Adding plasmid MLST schemes
Hi Torsten,
Would it be possible to include the plasmid MLST schemes on pubmlst [https://pubmlst.org/plasmid/] to your database?
Cheers,
Duy
@mdphan I could probably add them, but I would need a consistent place to download the alleles and scheme files from, that doesn't require any logins.
Do you know how to do that?
Hi Torsten,
I forwarded your question to Keith Jolley and I am copying his reply below:
The RESTful API is the preferred method – documented at http://bigsdb.readthedocs.io/en/latest/rest.html.
See the download_alleles scripts at https://github.com/kjolley/BIGSdb/tree/develop/scripts/rest_examples (Perl or Python versions available).
For example, you could download all alleles from the IncHI1 scheme to the current directory with the following command:
download_alleles.pl --database pubmlst_plasmid_seqdef --scheme_id 5
The corresponding profiles file can be got by calling:
wget rest.pubmlst.org/db/pubmlst_plasmid_seqdef/schemes/5/profiles_csv
Hope his answer contains all the info you need.
Cheers,
Duy
Having pMLST would be great!
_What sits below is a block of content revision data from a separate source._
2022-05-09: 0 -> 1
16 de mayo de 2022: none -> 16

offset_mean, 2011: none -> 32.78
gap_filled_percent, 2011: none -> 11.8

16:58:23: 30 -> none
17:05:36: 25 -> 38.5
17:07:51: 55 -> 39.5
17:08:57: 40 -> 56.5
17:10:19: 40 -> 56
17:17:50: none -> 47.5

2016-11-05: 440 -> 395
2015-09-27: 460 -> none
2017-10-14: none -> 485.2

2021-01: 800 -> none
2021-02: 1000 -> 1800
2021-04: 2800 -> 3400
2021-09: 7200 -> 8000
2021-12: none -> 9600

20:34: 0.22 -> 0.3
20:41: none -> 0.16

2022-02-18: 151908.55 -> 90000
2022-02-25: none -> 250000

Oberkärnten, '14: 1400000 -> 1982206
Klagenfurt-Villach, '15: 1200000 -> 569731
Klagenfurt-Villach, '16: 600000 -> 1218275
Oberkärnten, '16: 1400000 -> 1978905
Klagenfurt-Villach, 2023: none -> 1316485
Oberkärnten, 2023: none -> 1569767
Here are some things I found out after trying to include the schemes into the tool:
Scheme IncA/C cgPMLST
- has a column named cgST, and not ST as expected by the tool
- has ST numbers formatted as "int.int" which seems to cause problems when running
mlst(version2.10, error inperl5/MLST/Scheme.pmline 65).mlstworked only after replacing the STs by normal numeric values.
~~Edit: http://rest.pubmlst.org/db/pubmlst_plasmid_seqdef/classification_schemes gives also an empty list of scheme IDs~~
Correction: The URL to get the available schemes is http://rest.pubmlst.org/db/pubmlst_plasmid_isolates/schemes.
Edit: Also scheme IncF does not have any profiles and creating an empty profile with only a header does not work: Can't use an undefined value as a HASH reference at perl5/MLST/Scheme.pm line 65.
@VGalata Did you manage to add scheme IncA/C cgPMLST to the tool? I have
- changed column cgST to ST
- Replaced ST "int.int" number by normal numeric values.
I can see that the sequences from the scheme were added to the blast database but the scheme wasn't added to the scheme list (ie. not found when run mlst --list).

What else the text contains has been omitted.